_Problem requirements:_
Report how many lines below include "text", giving the figure alone.

[Web page edit records]
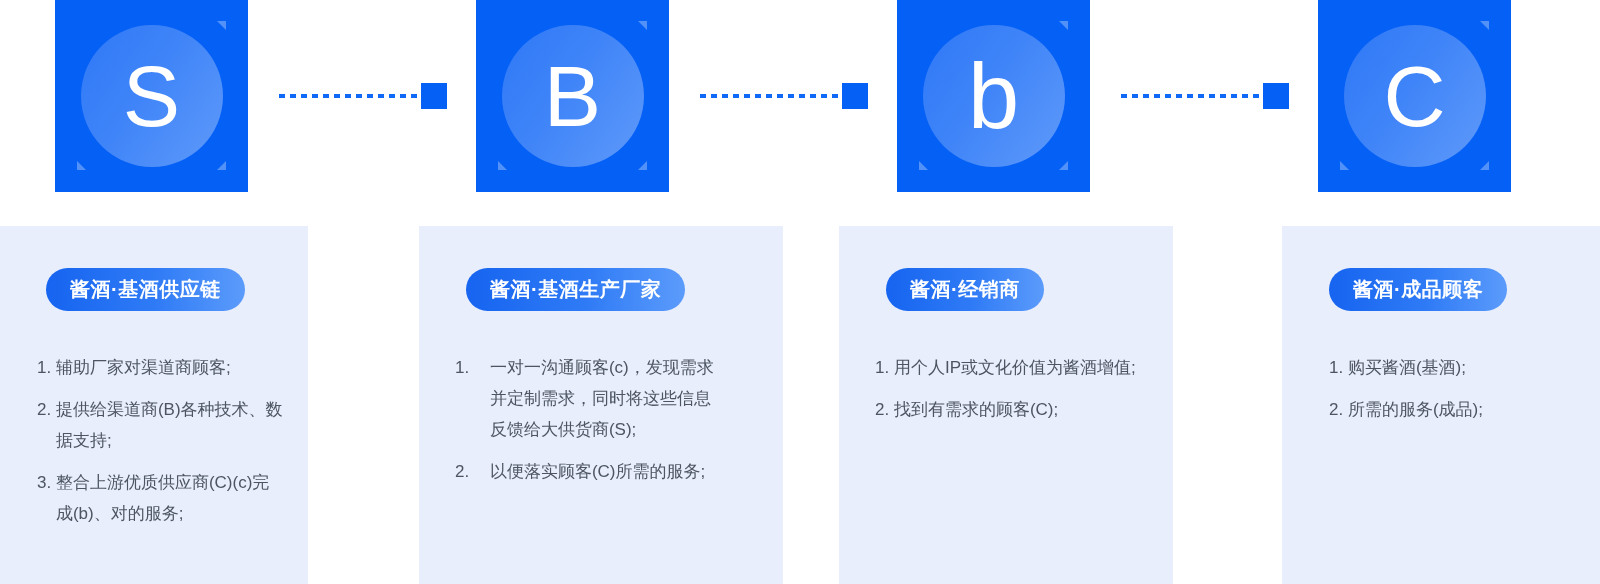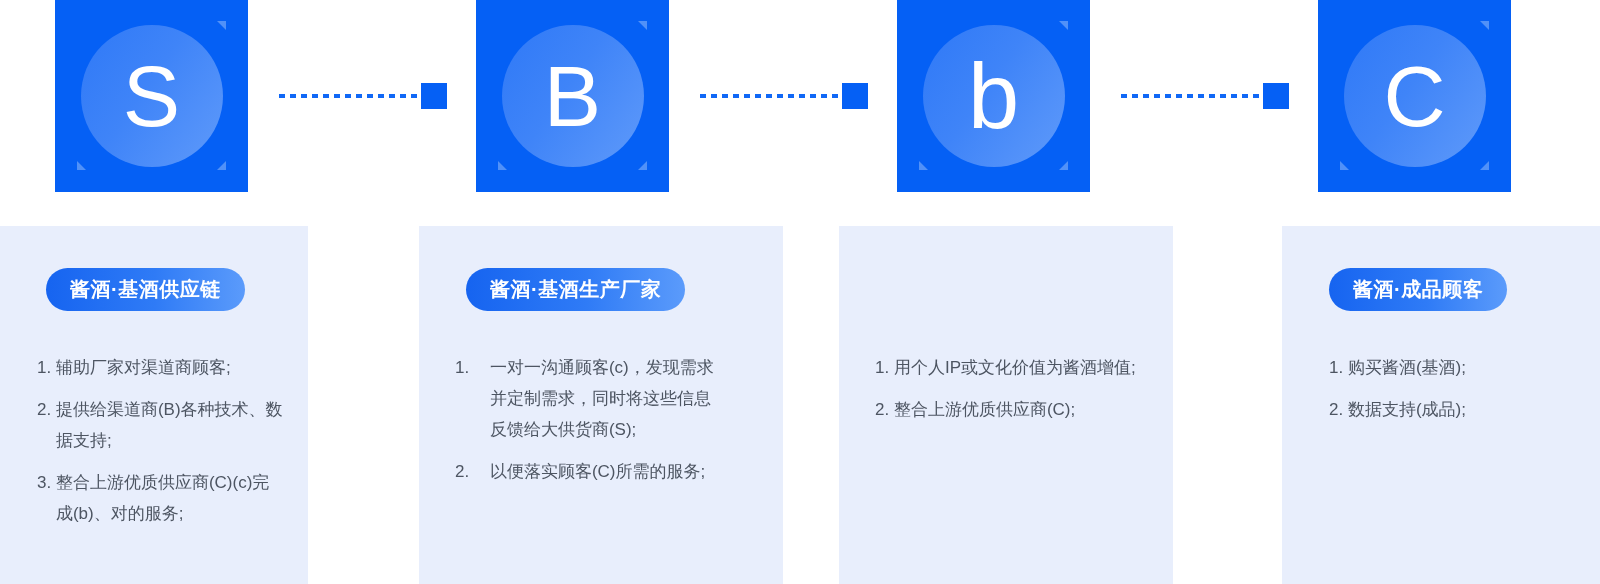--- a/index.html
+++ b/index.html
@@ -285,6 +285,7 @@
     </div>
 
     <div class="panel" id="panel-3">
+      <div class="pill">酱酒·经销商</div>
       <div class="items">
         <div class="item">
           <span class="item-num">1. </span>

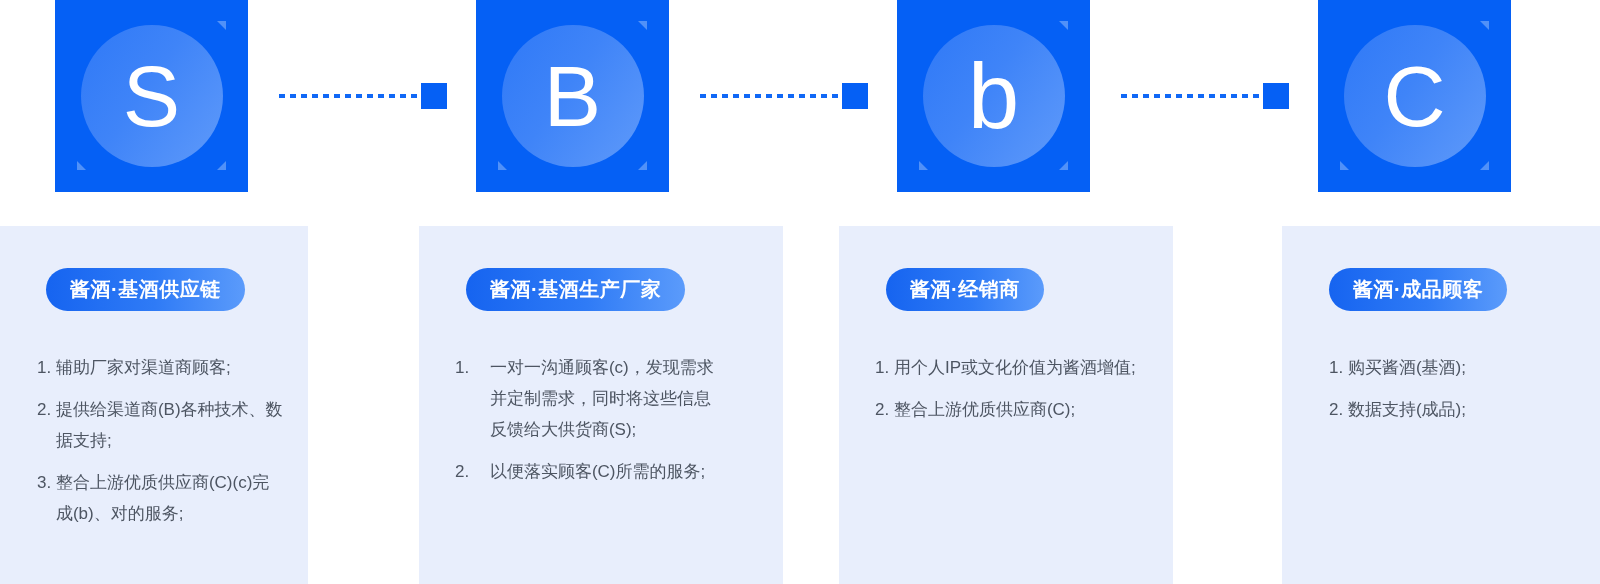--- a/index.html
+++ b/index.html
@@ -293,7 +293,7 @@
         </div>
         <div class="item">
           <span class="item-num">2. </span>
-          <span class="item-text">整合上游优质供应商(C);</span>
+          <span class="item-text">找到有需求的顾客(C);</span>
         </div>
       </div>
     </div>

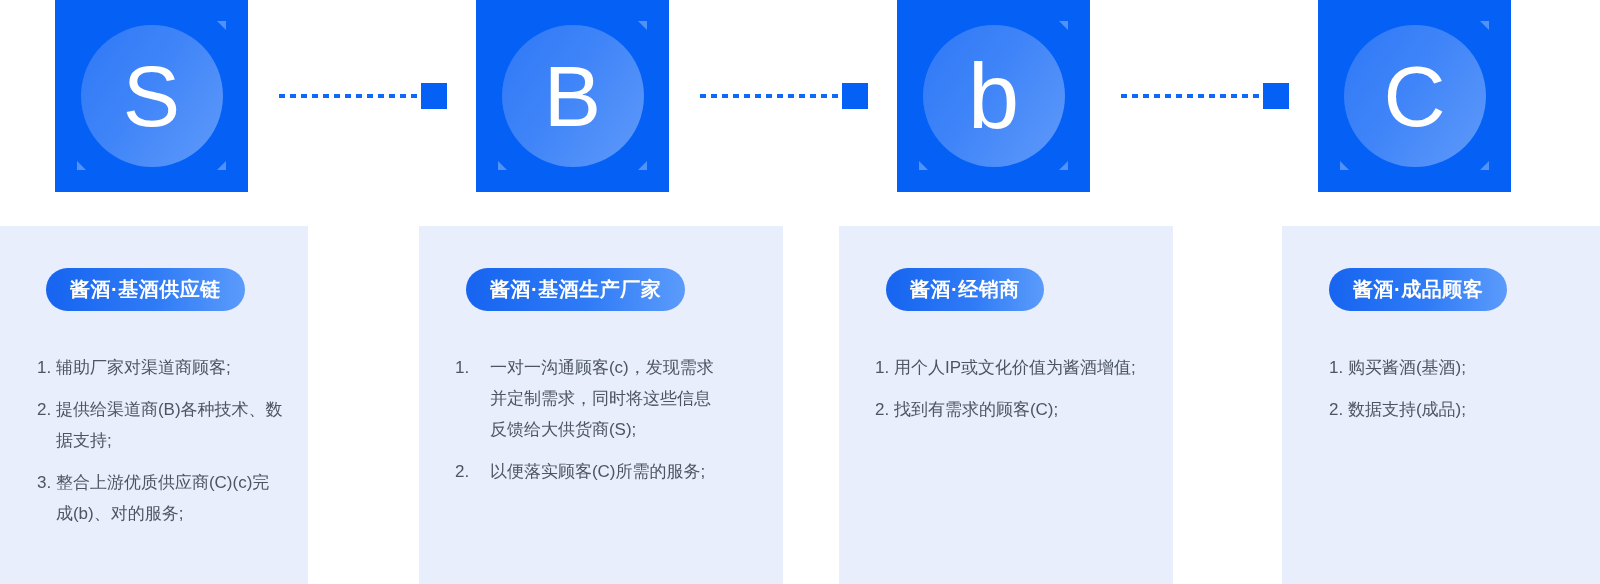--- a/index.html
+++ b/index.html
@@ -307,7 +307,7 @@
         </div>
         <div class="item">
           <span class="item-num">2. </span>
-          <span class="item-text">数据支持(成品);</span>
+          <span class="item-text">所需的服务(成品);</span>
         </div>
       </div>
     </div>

_Answer to the problem:_
4